Need help with your Django project?

Django ORM Under the Hood - Iterables

Ivaylo Donchev

Nov 1, 2021

Categories:Django

Intro

In our daily work as web developers, we use the Django ORM a lot. It's a great tool that makes it easy to interact with the database by just calling any of the methods for CRUD operations:

Create(INSERT) - QuerySet.create
Read(SELECT) - QuerySet.all, QuerySet.values and QuerySet.values_list
Update - QuerySet.update
Delete - QuerySet.delete

But the all/values/values_list methods are quite different - they don't immediately trigger a query, even if you chain other QuerySet methods to them (.filters / .order_by / etc.), but the data is there when you start iterating over it.

Here're 5 questions that we're going to focus on:

When does the ORM execute the SELECT query?
How do the all, values and values_list affect the queryset ?
What data structure do we need for better performance ?
Can we define a custom form for the DB data?
Does the order of methods chaining affect the order of execution of the QuerySet ?

QuerySet as a generator vs QuerySet as an iterable

Theory

Let's say we have the following model:

class User(Model):
    email = CharField(max_length=255)
    name = CharField(max_length=255)

Let's take a look at the following code snippet:

users = User.objects.all()

hacksoft_users = users.filter(email__icontains='@hacksoft.io')

for user in hacksoft_users:
    pass

for user in hacksoft_users:
    pass

How many queries will the code above do?
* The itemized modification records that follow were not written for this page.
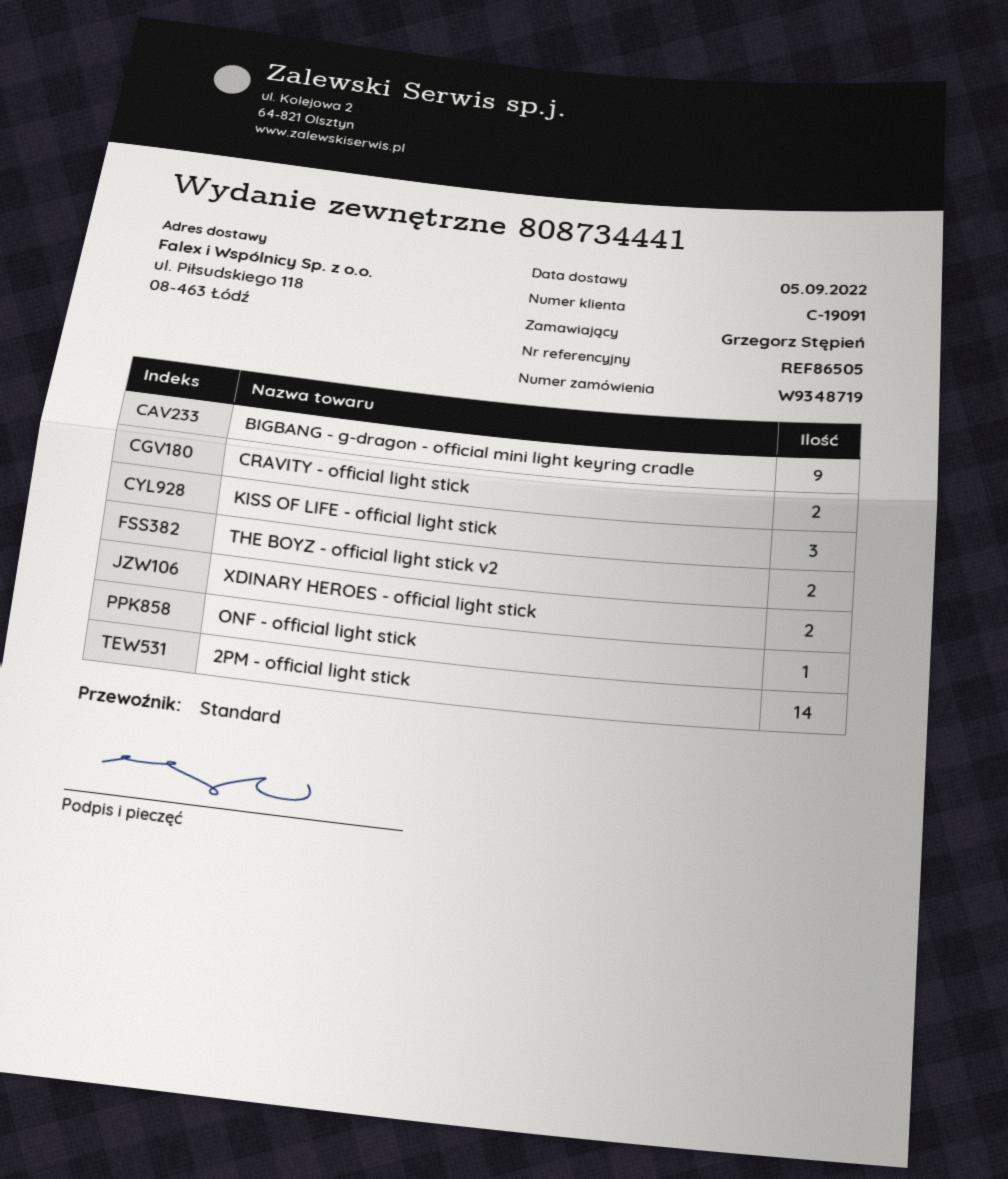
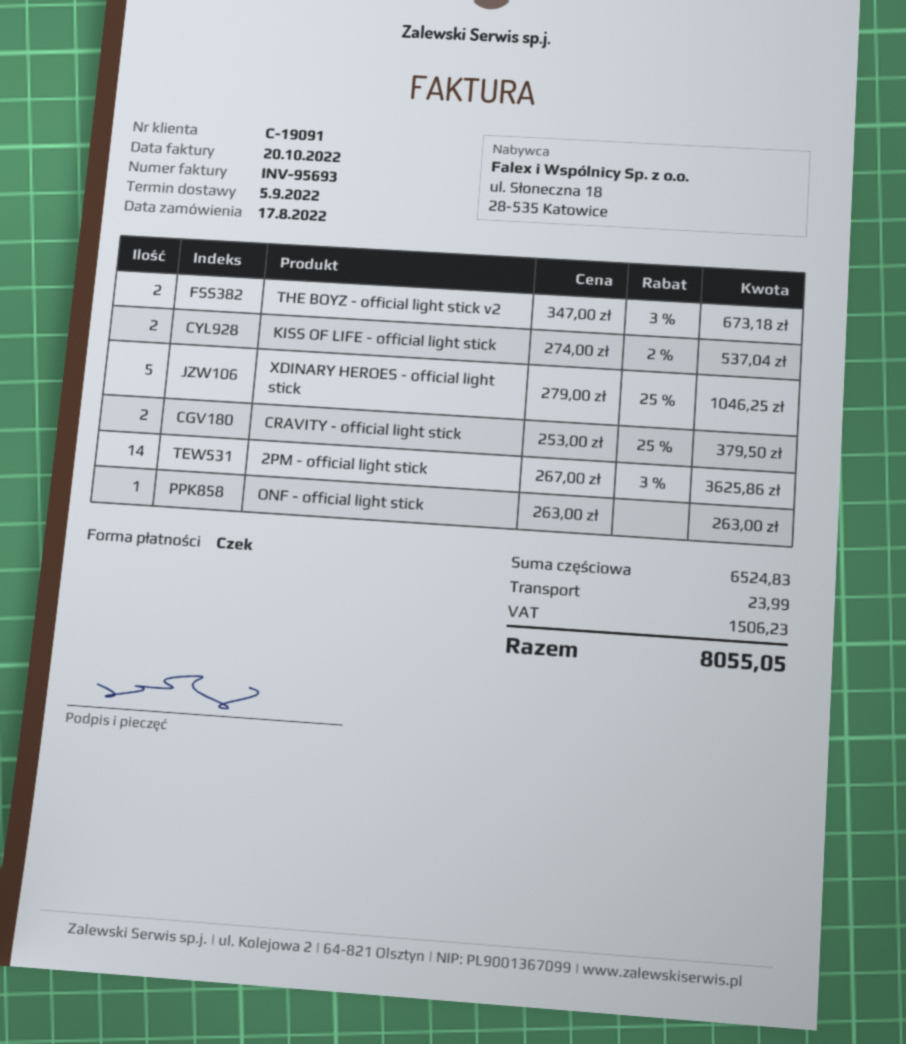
BIGBANG - g-dragon - official mini light keyring cradle: 9 -> none
KISS OF LIFE - official light stick: 3 -> 2
XDINARY HEROES - official light stick: 2 -> 5

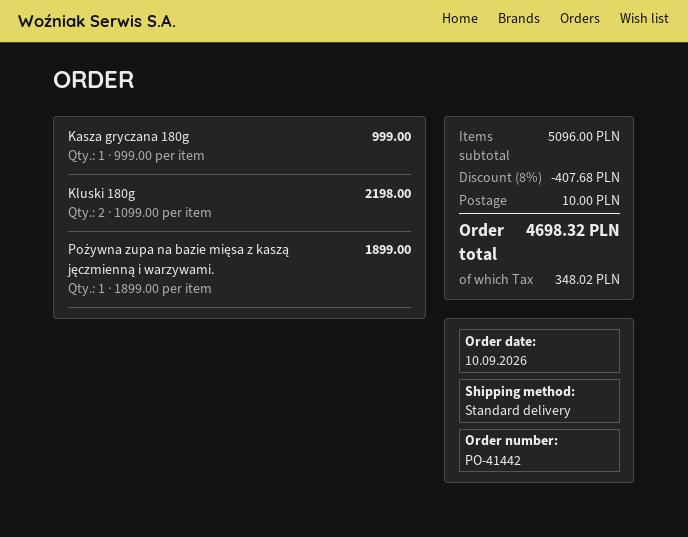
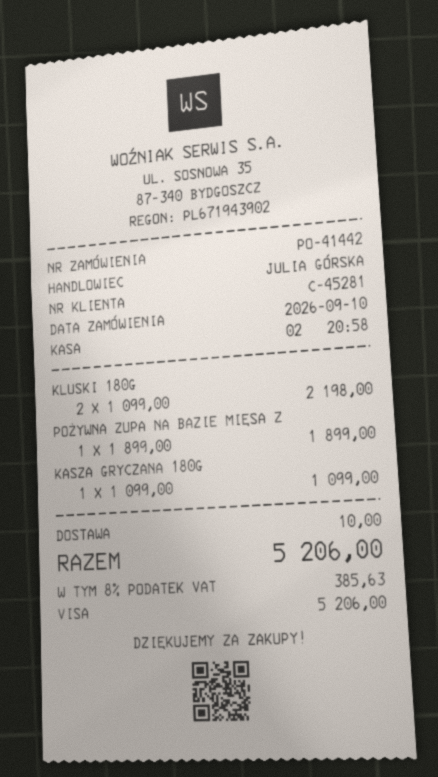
Kasza gryczana 180g: 1 x 999.00 = 999.00 -> 1 x 1099.00 = 1099.00
discount: 8% = 407.68 -> none
tax: 348.02 -> 385.63
total: 4698.32 -> 5206.00

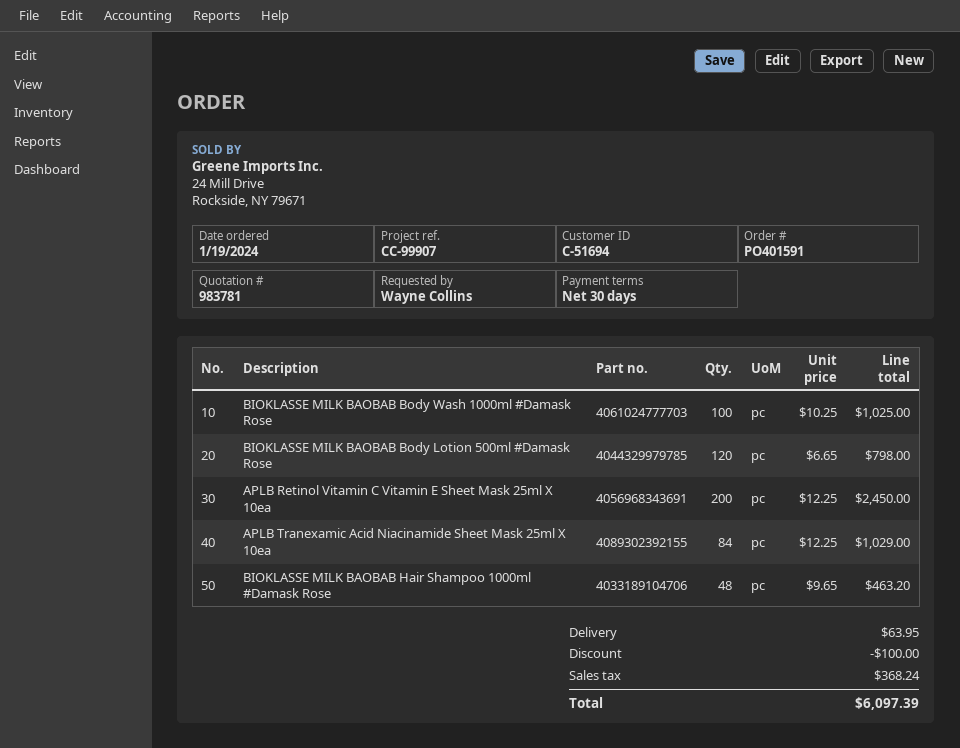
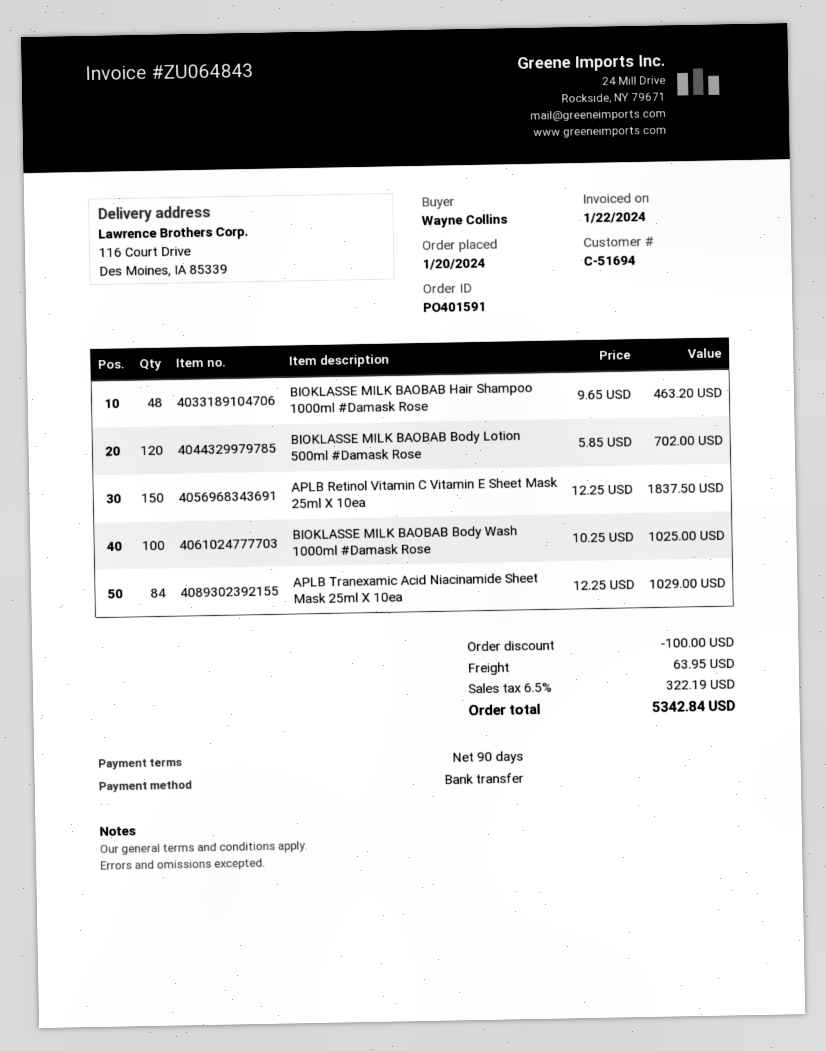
order date: 2024-01-19 -> 2024-01-20
payment terms: 30 days -> 90 days
BIOKLASSE MILK BAOBAB Body Lotion 500ml #Damask Rose: 120 x 6.65 = 798.00 -> 120 x 5.85 = 702.00
APLB Retinol Vitamin C Vitamin E Sheet Mask 25ml X 10ea: 200 x 12.25 = 2450.00 -> 150 x 12.25 = 1837.50
tax: 368.24 -> 322.19
total: 6097.39 -> 5342.84

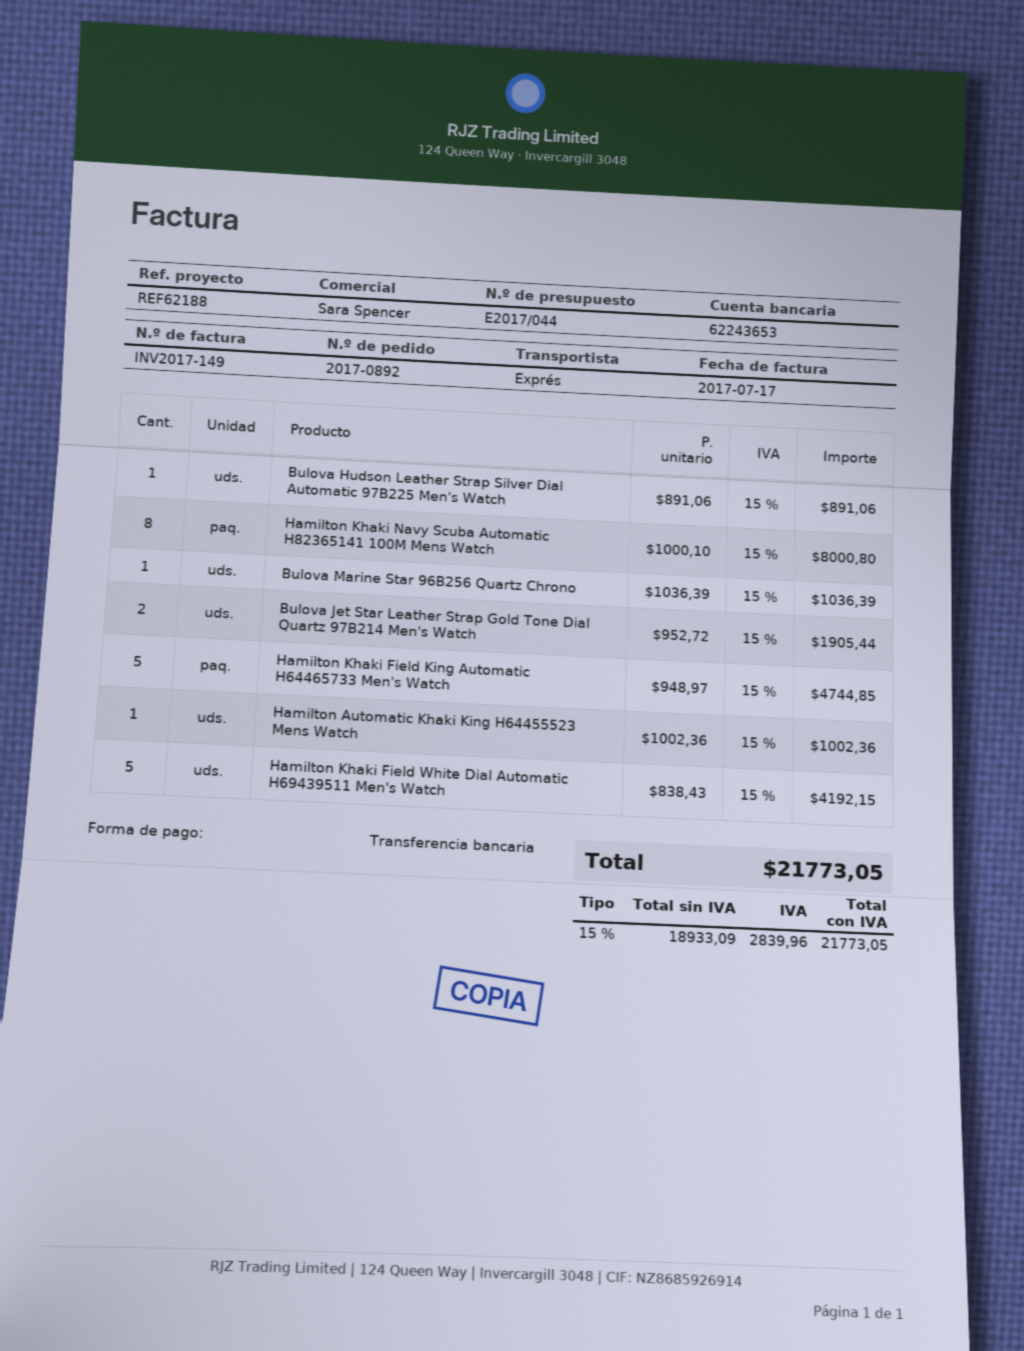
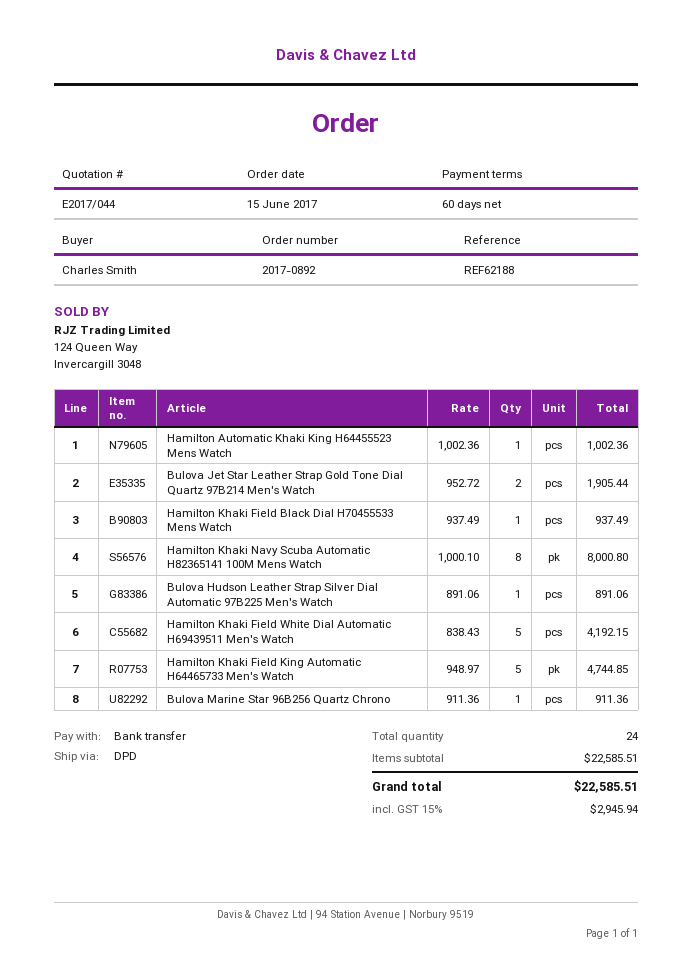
shipping method: express -> DPD
Bulova Marine Star 96B256 Quartz Chrono: 1 x 1036.39 = 1036.39 -> 1 x 911.36 = 911.36
Hamilton Khaki Field Black Dial H70455533 Mens Watch: none -> 1 x 937.49 = 937.49
tax: 15% = 2839.96 -> 15% = 2945.94
total: 21773.05 -> 22585.51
When? Why?

Here're a few facts about the querysets:

The QuerySet is immutable - chaining methods to our queryset doesn't modify the original queryset - it creates a new one.
The QuerySet is a generator when you iterate over it for the first time - when you start iterating over the queryset, internally it executes a SELECT query and yields the DB rows shaped into the desired Python data structure.
The QuerySet is an iterable - once we've iterated over the queryset once, the queryset puts the DB result into a cache. On every subsequent iteration, we'll use the cached objects. This prevents us from unwanted queries duplication.

As a summary:

The queryset object is immutable and it triggers a SELECT query only when you iterate over it for the first time.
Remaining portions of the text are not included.